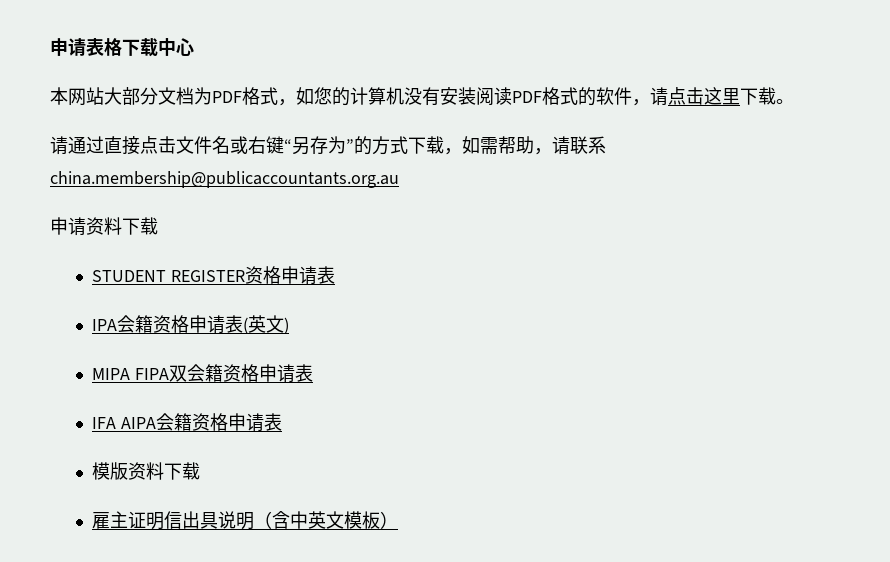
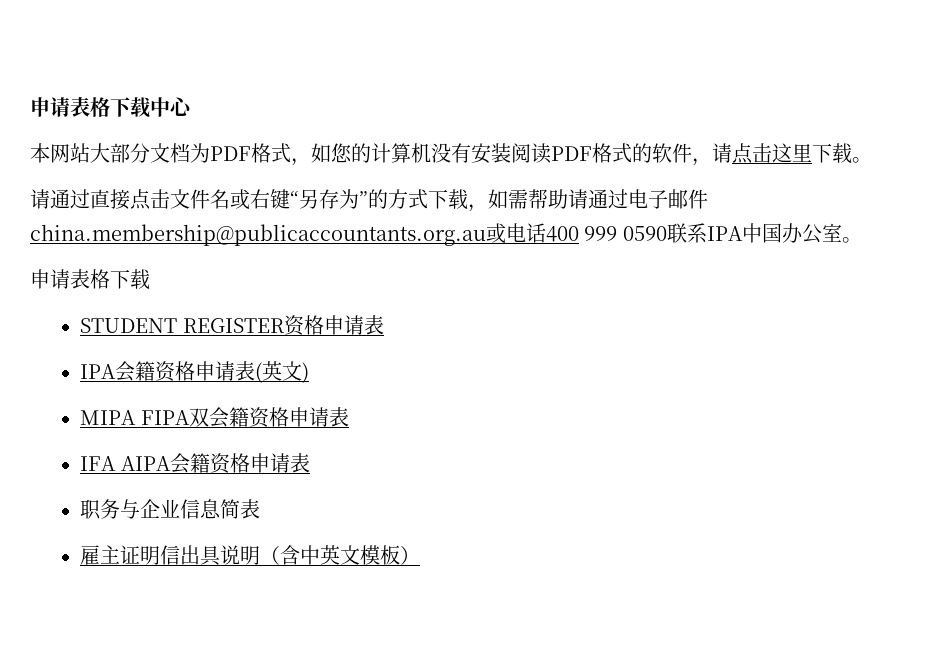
- 请通过直接点击文件名或右键“另存为”的方式下载，如需帮助，请联系china.membership@publicaccountants.org.au
- 申请资料下载
+ 请通过直接点击文件名或右键“另存为”的方式下载，如需帮助请通过电子邮件china.membership@publicaccountants.org.au或电话400 999 0590联系IPA中国办公室。
+ 申请表格下载
- 模版资料下载
+ 职务与企业信息简表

**Work task:**
Give the data again exactly, image-free.

**The answer:**
- 请通过直接点击文件名或右键“另存为”的方式下载，如需帮助，请联系china.membership@publicaccountants.org.au
- 申请资料下载
+ 请通过直接点击文件名或右键“另存为”的方式下载，如需帮助请通过电子邮件china.membership@publicaccountants.org.au或电话400 999 0590联系IPA中国办公室。
+ 申请表格下载
- 模版资料下载
+ 职务与企业信息简表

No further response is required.